Genial

Es geht um diese Werbung: «Geniale Köpfe sollten nicht durch Jobben vom Studium abgelenkt werden», ist dort zu lesen und man sieht einen Albert Einstein, der wahlweise Kafi serviert, Pizza ausliefert oder als Velokurier unterwegs ist. Natürlich ist das ein bisschen lustig, so auf den ersten Blick und trotzdem, es gibt da einige Probleme mit diesem Slogan.

 

Die ganz gescheiten Köpfe sollen studieren und nicht durch einen Teilzeitjob abgelenkt werden, das ist das Ziel der ETH Zürich Foundation, einer Stiftung, die für die «he­rausragendsten Talente» Geld sammelt, damit diese mit einem Vollstipendium gefördert werden können. Das ist ein sogenanntes ETH Exzellenz Stipendium. Dieses wird ausschliesslich durch Spenden finanziert, und so soll durch diese Kampagne «anhand des wohl berühmtesten ETH-Absolventen gezeigt werden, wie paradox es wäre, wenn geniale Köpfe durch Jobben vom Studium abgelenkt würden». So schreiben sie.

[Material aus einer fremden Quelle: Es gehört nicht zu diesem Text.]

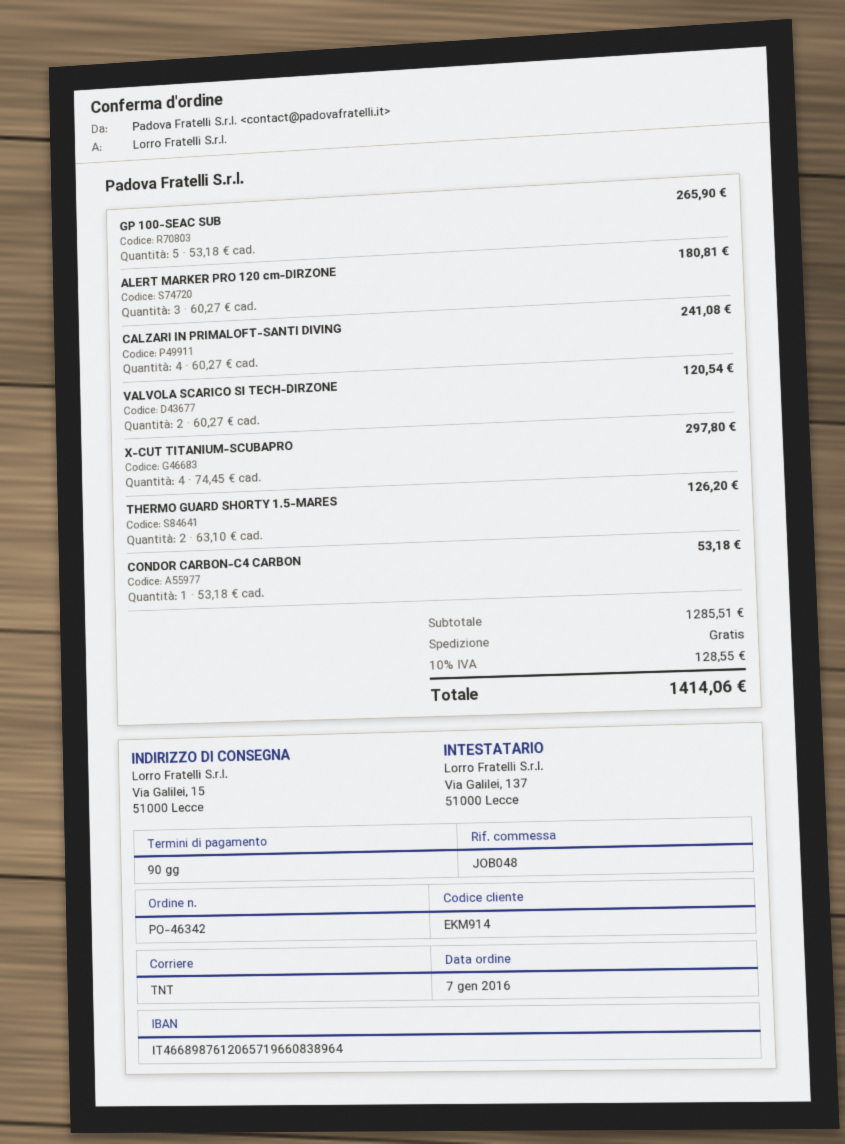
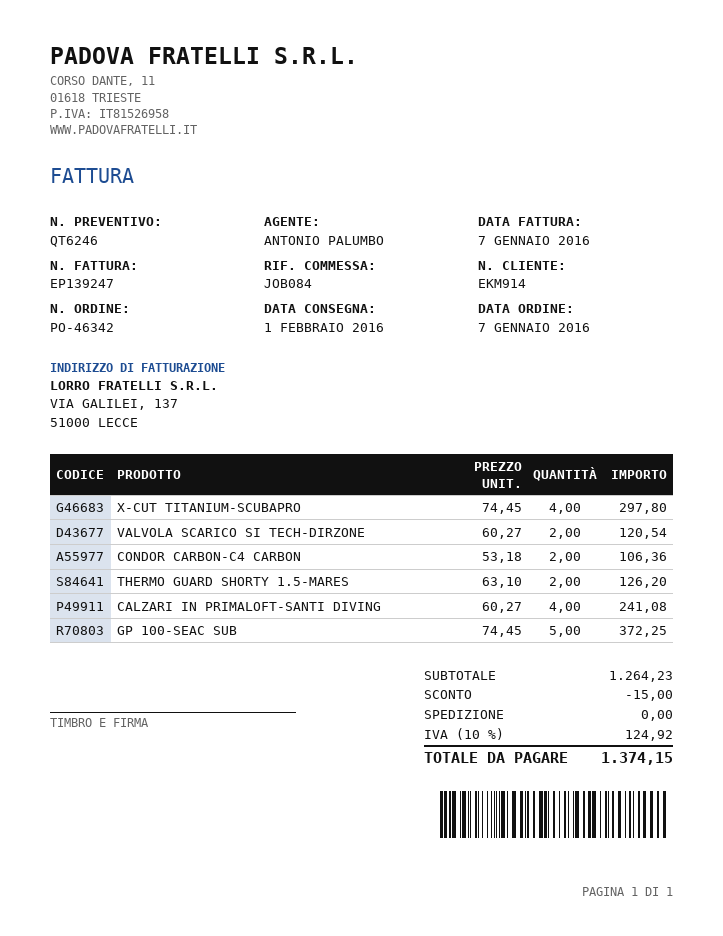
reference: JOB048 -> JOB084
GP 100-SEAC SUB: 5 x 53.18 = 265.90 -> 5 x 74.45 = 372.25
ALERT MARKER PRO 120 cm-DIRZONE: 3 x 60.27 = 180.81 -> none
CONDOR CARBON-C4 CARBON: 1 x 53.18 = 53.18 -> 2 x 53.18 = 106.36
subtotal: 1285.51 -> 1264.23
discount: none -> 15.00
tax: 10% = 128.55 -> 10% = 124.92
total: 1414.06 -> 1374.15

In der Hoffnung, man möge gerade jetzt in der Weihnachtszeit auch der ETH gedenken.
Das bringt mich jetzt in verschiedener Hinsicht in die totale Rage.

 

Es ist, erstens, furchtbar elitär und anmassend. Es entwertet das Arbeiten neben dem Studium, und mehr noch: Der Umkehrschluss heisst, dass die jobbenden Studierenden allesamt Idioten sind, und das ist ja schon einmal ganz grundsätzlich beleidigend. Zweitens wird der Eindruck vermittelt, dass Arbeitserfahrung während des Studiums hinderlich ist. Ernsthaft? Arbeitserfahrung während des Studiums ist wichtig und richtigerweise in vielen Fällen ein grosser Vorteil, wenn es dann um die erste Anstellung geht.

 

Allerdings – und das ist das Problem – ist es so, dass sich einige Studienrichtungen wenig bis gar nicht für Teilzeitarbeit eignen. Um mitzuhalten, liegt ein Nebenjob dann schlicht nicht drin. Und das bringt mich nun zum dritten und wichtigsten Punkt: Was, wenn mein Studium es mir zeitlich nicht erlaubt, zu jobben? Was, wenn ich gleichzeitig kein Genie bin? Wenn ich also zur grossen Mehrheit der normalintelligenten Studierenden gehöre, die aber leider kein Stipendium erhalten, leider keine zahlungskräftigen oder -willigen Eltern haben und sich also die Studiengebühren (die notabene gerade die ETH in diesem Jahr noch erhöht hat!) und alle anderen Kosten eines Studiums nicht leisten können? Wenn ich also nicht exzellent und herausragend bin, sondern guter Durchschnitt ohne grosses Portemonnaie? Dann, so lautet die Antwort, dann studiere ich vermutlich nicht.

 

Die Kosten rund um ein Studium hindern oft gerade jene an einer universitären Ausbildung, die für diese sehr wohl geeignet wären. Menschen, die also über die Fähigkeiten, nicht aber über das Geld verfügen (übrigens sehr oft auch umgekehrt, was mindestens ebenso ärgerlich ist).

 

Es wird hier deutlich, dass der Bildungsweg jeder und jedes Einzelnen dann doch noch immer stark von den finanziellen Ressourcen abhängt. Der Slogan «Geniale Köpfe jobben nicht» ist so gesehen alles andere als ein wenig lustig, sondern dümmlich und zynisch.

 

Man wünschte sich, gerade zur Weihnachtszeit, eine andere Kampagne der ETH. Eine vielleicht, die Geld sammelt, um beispielsweise die Studiengebühren abzuschaffen und all jene Studierenden zu unterstützen, die sich ein Studium nicht leisten können. Eine solche Foundation wäre dann wirklich genial.